__Source data__.
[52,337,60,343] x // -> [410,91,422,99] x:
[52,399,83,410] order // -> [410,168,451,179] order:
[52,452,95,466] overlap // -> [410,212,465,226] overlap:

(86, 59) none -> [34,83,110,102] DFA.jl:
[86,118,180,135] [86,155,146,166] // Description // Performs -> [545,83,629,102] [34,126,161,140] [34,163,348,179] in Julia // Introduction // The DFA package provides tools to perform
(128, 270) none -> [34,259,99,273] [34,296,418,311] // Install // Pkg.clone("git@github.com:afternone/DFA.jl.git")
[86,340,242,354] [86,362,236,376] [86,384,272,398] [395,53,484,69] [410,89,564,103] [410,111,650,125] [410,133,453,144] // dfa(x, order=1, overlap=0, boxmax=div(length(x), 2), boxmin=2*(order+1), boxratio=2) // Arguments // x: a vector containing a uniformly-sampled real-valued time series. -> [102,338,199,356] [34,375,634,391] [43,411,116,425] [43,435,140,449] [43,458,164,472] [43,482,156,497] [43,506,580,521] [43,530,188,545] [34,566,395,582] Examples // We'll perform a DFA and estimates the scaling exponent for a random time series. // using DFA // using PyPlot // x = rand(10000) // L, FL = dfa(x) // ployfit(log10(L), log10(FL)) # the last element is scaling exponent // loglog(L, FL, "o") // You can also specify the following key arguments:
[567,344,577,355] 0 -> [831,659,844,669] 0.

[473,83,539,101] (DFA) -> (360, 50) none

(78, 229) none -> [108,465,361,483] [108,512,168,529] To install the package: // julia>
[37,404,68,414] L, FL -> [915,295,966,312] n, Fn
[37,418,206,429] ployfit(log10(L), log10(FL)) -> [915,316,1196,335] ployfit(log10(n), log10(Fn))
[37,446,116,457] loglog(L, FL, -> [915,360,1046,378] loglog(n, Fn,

...

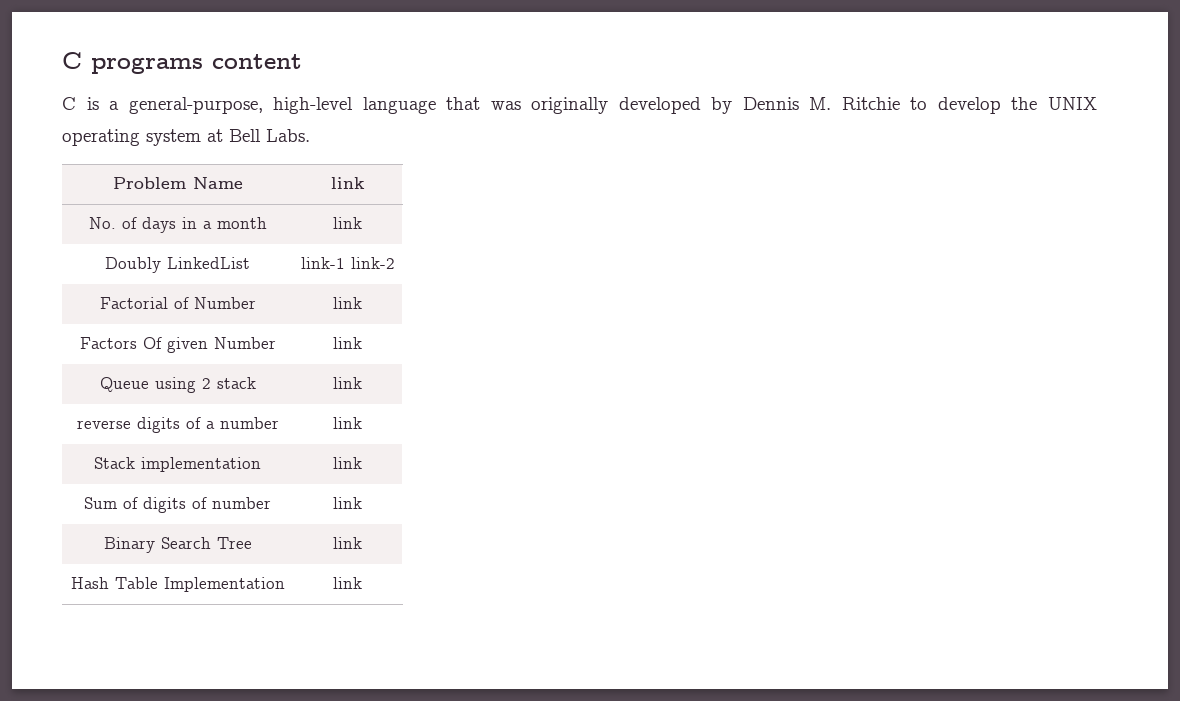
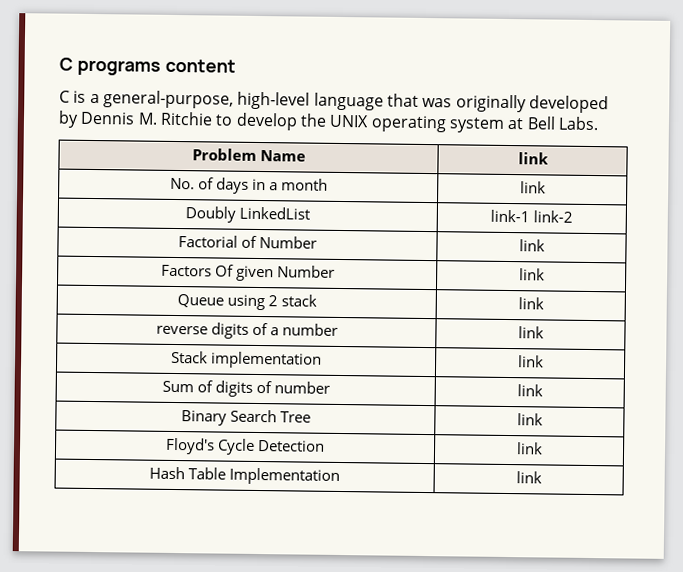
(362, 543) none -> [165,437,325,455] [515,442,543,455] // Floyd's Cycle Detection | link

---

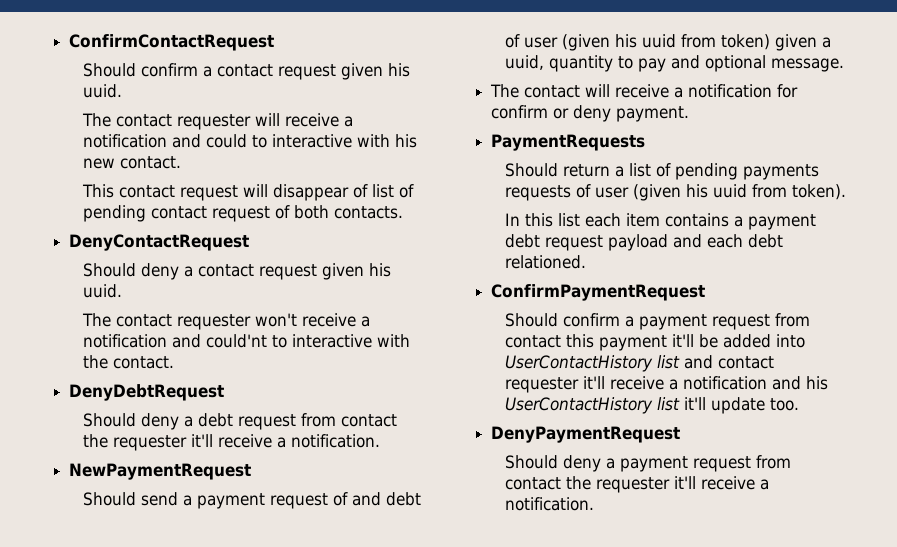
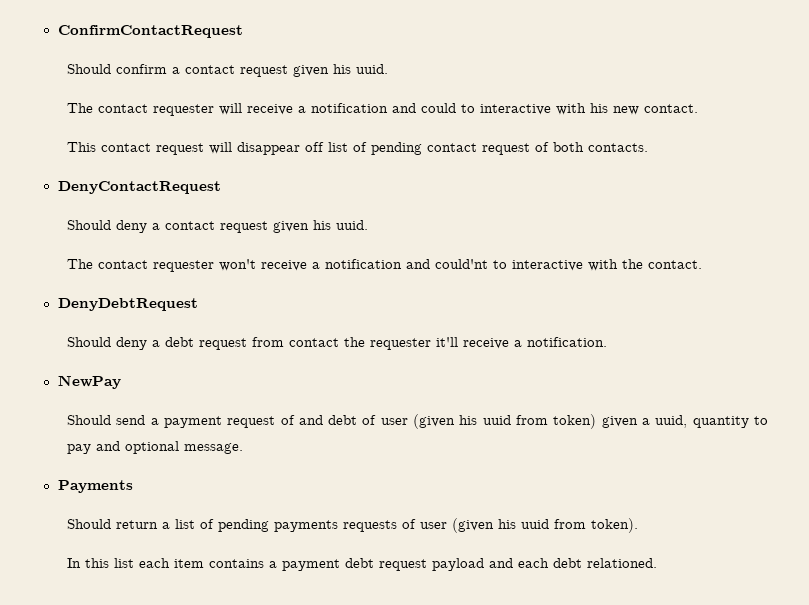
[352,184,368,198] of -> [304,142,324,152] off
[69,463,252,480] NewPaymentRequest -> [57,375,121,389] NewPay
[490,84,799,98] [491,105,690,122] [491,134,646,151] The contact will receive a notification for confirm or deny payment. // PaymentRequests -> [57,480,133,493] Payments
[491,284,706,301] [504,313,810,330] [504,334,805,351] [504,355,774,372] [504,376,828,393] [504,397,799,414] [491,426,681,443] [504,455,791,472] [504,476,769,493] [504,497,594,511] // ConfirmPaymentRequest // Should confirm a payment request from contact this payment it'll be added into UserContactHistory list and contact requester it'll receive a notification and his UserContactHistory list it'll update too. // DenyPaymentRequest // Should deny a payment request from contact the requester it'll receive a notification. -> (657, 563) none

__Exercise__. Take every line above where "package" appears and copy it.

__Your response__.
[86,118,180,135] [86,155,146,166] // Description // Performs -> [545,83,629,102] [34,126,161,140] [34,163,348,179] in Julia // Introduction // The DFA package provides tools to perform
(78, 229) none -> [108,465,361,483] [108,512,168,529] To install the package: // julia>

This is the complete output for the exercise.